IRQ Sharing impossible. Unvergessen die Karten, wo Du mit einer Schraube den IRQ vorgeben solltest. Ich glaube, dass auch Nostalgiker das nicht zurück haben wollen.
WfW 3.11 war eins der letzten Windowssysteme, die man im eigentlichen Sinne unterhaltsam waren. Aber das ist natürlich Geschmackssache.
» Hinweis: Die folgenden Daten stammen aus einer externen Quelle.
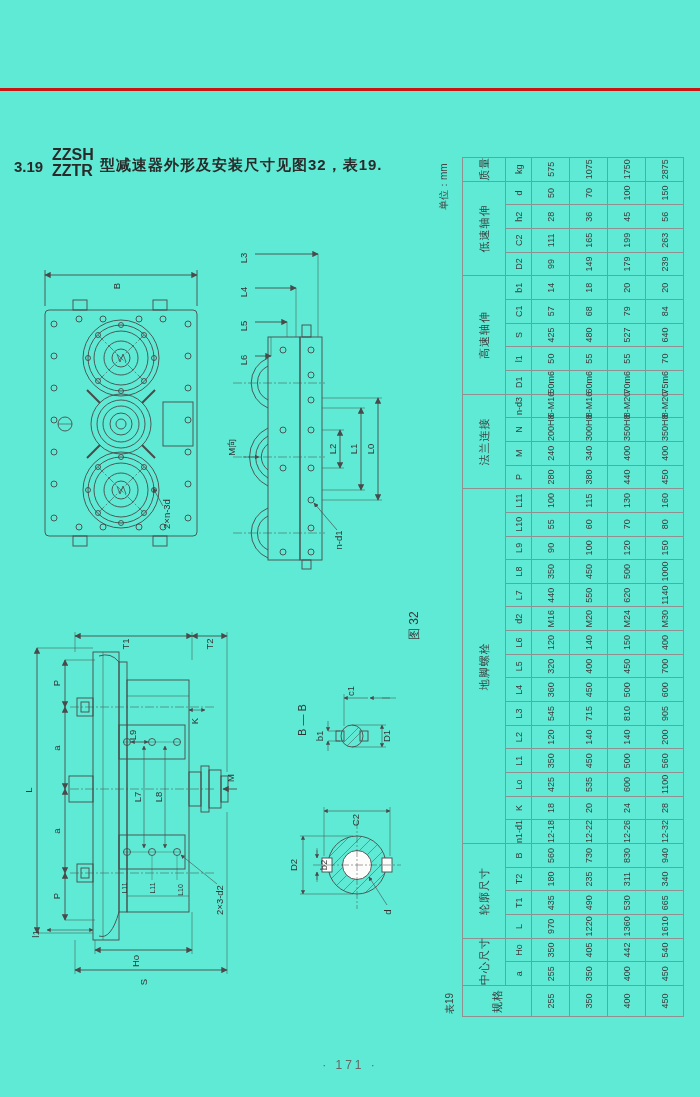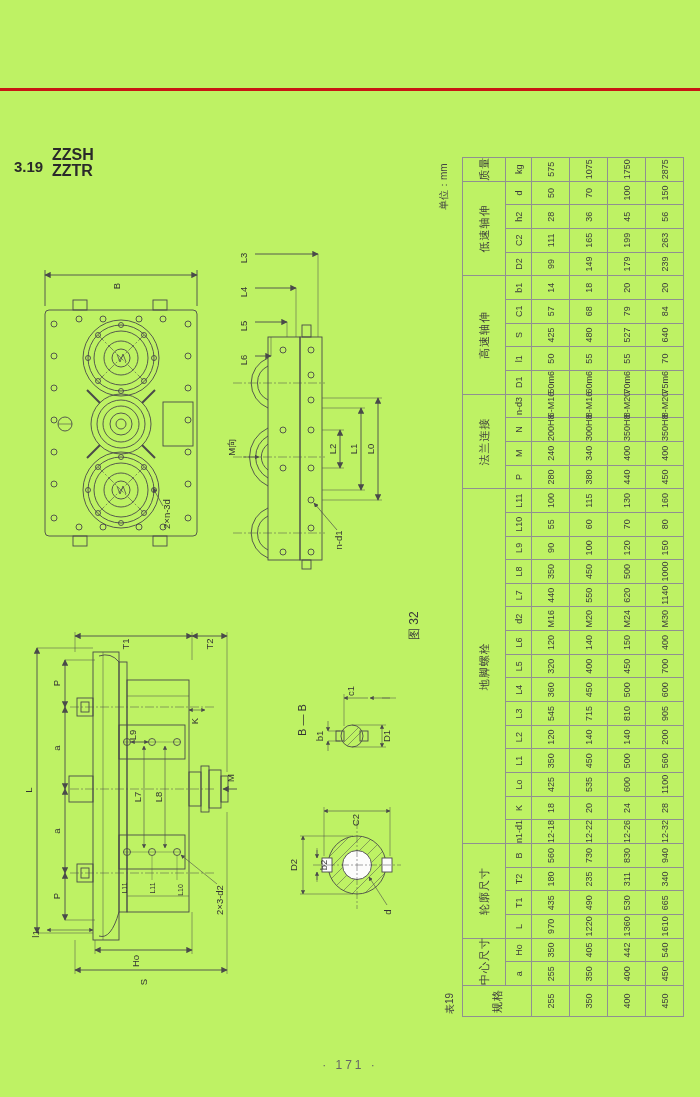--- a/index.html
+++ b/index.html
@@ -1,16 +1,16 @@
 <!DOCTYPE html>
 <html><head>
 <meta charset="utf-8">
 <style>
   html,body{margin:0;padding:0;background:#e8e8e8;}
-  .page{position:relative;width:700px;height:1097px;background:#bef264;overflow:hidden;
+  .page{position:relative;width:700px;height:1097px;background:#5eead4;overflow:hidden;
         font-family:"Liberation Sans",sans-serif;color:#333;}
   .red-rule{position:absolute;left:0;top:88px;width:700px;height:3px;background:#c81614;}
   .sec-num{position:absolute;left:14px;top:158px;font-size:15px;font-weight:600;color:#2a2a2a;}
   .models{position:absolute;left:52px;top:147px;font-size:16px;font-weight:700;line-height:16px;color:#2a2a2a;}
   .title-cn{position:absolute;left:100px;top:156px;font-size:15px;font-weight:700;color:#2a2a2a;letter-spacing:1px;}
   .vtext{position:absolute;transform-origin:0 0;transform:rotate(-90deg);white-space:nowrap;
          font-size:11px;color:#444;}
   .page-num{position:absolute;left:0;top:1058px;width:700px;text-align:center;
             font-size:12px;color:#666;letter-spacing:3px;}
   
@@ -33,20 +33,21 @@
 
 <div class="page">
 
   <div class="red-rule"></div>
 
   <div class="sec-num">3.19</div>
   <div class="models">
     <div>ZZSH</div>
     <div>ZZTR</div>
   </div>
+  <div class="title-cn">型减速器外形及安装尺寸见图32，表19.</div>
 
   <div class="vtext" style="left:437px;top:210px;font-size:10px;">单位：mm</div>
 
   <svg style="left:25px;top:246px;" width="195" height="322" viewBox="0 0 195 322">
     <defs>
       <marker id="ar" viewBox="0 0 10 10" refX="9" refY="5" markerWidth="7" markerHeight="7" orient="auto-start-reverse">
         <path d="M0,0 L10,5 L0,10 z" fill="#4a4a4a"></path>
       </marker>
     </defs>
     <g stroke="#4a4a4a" stroke-width="0.9" fill="none">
Ich kam vom Amiga und fand das alles andere als unterhaltsam, erst recht, wenn man mit einem State of tje Art PC nicht annähernd an das rankam, was der Amiga 500 so mit in diesem Fall sogar 1 MB angefangen hat. Selbst das Amigados (ebenfalls von Microsoft) war fortschrittlicher, als das zugrunde liegende MS Dos. Um von anderen Geschichten, wie DR Dos, was meist auf den Rechnern der örtlichen Computerdiscounter verbaut war, mal zu schweigen. Halbwegs effiziente Dateiverwaltung mit Dateivergleich, etc,? Beim Amiga von Haus aus möglich. Beim PC ab dem Norton Commander. Du brauchtest Infos? Hilfedatei inexistent? Tja, gut wenn man jemand kannte, der noch Zugriff auf ein paar BBS hatte. Bibliothek? „Hier! Ich habe hier was! Ein Buch über den VC 20.“ „Aha!“ OK. Unterhaltsam war das rückblickend vielleicht schon, aber furchtbar gerne erinnere ich mich da nicht dran.